Even mild dehydration can cause reduced concentration/alertness, slower reaction times and decreased cognitive abilities. For most people, 8-10 cups of water per day will meet fluid needs, but if you are on active chemotherapy you will likely need additional fluids to help flush out your system. You may also need more fluid if you exercise regularly, work outside or live in a hot climate. A good indicator to gauge your hydration status is your urine color. If your urine is dark and has a strong odor you’re most likely dehydrated and should increase your fluids. If your urine is completely clear you’re likely drinking too much. Aim for a pale-yellow color.

6. Adding Fiber

Dietary fiber consists of complex carbohydrates, which are neither digested nor absorbed but instead fermented in the gastrointestinal tract. Unlike other macronutrients such as fats, proteins or carbohydrates that are digested and absorbed, fiber is not digested by your body. Instead, it passes relatively unaltered through the stomach, small and large bowel and out of the body. Fiber is classified as:

  • Soluble fiber, which dissolves in water to form a gel-like material. It can help lower blood cholesterol and glucose levels. Soluble fiber is found in oats, peas, beans, apples, citrus fruits, carrots, barley and psyllium.

  • Insoluble fiber, which helps food move through the digestive system, promoting regularity and helping prevent constipation. Wheat bran, nuts, beans and vegetables, such as cauliflower, green beans and potatoes, are good sources of insoluble fiber.

The dietary fiber shapes the gut microbiome and impacts levels of fermented end products, such as short-chain fatty acids (SCFAs). There are three types of SCFAs; acetate, propionate and butyrate. New research suggests soluble fiber regulates the composition of gut bacteria. This composition may affect neuroinflammation, which plays a role in the onset of dementia. Reduced brain inflammation is linked to less cognitive decline and lower risk of dementia with age. These short chain fatty acids have been studied and shown to manipulate the epigenome to delay brain aging in various ways. High fiber foods include resistant starches (e.g., whole grain and legumes) and fructo-oligosaccharides (FOS) (e.g., bananas, onions, and asparagus) that enable butyrate-producing bacteria to thrive. These high fiber foods can help with optimal brain-gut interactions and consequently improve brain function.
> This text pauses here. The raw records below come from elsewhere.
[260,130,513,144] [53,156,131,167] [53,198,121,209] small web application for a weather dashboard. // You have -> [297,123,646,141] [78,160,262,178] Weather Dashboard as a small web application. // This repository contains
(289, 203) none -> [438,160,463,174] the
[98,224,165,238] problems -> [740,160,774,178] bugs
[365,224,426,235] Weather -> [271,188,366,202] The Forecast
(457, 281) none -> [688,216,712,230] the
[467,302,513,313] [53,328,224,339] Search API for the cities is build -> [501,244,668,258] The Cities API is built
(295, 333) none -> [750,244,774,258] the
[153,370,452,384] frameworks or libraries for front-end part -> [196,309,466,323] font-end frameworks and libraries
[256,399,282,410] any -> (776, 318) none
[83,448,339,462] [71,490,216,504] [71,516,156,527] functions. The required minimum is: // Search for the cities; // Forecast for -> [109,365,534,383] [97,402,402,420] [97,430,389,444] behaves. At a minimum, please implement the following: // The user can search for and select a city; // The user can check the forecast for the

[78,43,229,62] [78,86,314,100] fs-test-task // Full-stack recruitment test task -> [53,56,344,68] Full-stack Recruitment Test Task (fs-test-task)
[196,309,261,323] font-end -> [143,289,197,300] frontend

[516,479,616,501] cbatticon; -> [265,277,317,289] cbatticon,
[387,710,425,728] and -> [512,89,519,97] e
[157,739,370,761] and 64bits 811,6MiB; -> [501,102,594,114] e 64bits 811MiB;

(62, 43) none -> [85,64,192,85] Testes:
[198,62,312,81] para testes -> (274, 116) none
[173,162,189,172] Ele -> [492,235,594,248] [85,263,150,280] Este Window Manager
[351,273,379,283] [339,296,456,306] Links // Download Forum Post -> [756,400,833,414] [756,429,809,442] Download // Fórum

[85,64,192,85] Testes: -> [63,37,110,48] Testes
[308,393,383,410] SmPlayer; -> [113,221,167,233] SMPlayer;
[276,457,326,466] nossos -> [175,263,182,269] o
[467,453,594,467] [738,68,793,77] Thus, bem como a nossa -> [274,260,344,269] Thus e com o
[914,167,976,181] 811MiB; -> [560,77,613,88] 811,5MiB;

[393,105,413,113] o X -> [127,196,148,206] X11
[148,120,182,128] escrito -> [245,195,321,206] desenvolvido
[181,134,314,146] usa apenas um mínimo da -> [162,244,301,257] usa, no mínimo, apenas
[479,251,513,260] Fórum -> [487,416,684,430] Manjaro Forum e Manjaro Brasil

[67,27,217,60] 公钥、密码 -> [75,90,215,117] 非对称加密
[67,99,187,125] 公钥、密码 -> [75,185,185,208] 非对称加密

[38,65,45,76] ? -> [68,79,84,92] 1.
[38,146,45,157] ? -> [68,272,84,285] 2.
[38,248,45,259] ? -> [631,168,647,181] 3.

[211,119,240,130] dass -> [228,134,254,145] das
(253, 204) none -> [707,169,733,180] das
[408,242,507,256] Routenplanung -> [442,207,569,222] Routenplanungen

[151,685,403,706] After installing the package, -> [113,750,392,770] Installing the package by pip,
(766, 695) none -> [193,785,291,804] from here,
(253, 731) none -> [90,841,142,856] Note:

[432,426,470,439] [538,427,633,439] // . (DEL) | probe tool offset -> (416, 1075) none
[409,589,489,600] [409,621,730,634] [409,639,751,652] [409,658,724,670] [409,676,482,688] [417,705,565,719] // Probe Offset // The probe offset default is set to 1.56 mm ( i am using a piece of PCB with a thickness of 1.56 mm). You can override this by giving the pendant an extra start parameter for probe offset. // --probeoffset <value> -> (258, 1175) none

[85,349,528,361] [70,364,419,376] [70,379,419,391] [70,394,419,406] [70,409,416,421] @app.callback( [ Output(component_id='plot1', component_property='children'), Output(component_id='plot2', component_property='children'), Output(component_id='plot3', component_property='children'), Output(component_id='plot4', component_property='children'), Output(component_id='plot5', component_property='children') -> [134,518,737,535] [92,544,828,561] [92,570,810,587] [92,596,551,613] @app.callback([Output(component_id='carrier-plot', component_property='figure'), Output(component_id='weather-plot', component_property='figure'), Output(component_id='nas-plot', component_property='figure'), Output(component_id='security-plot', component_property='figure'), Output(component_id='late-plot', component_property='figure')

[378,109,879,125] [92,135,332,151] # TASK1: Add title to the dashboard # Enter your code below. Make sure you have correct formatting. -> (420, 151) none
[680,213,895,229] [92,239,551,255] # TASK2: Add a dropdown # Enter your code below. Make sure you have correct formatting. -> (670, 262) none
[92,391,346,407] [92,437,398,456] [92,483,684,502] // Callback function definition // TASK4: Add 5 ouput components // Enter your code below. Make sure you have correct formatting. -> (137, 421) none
As always, talk to your cancer care team before changing your diet, especially if you have other treatment-related complications such as diarrhea or constipation.

7. Choosing Vitamin D

Vitamin D is a neuro-steroid that has been shown to protect against depression and anxiety. It helps to reduce inflammation and the effects of oxidative stress on the brain. It affects not only the function of individual brain cells but also the integrated function of the brain as a whole.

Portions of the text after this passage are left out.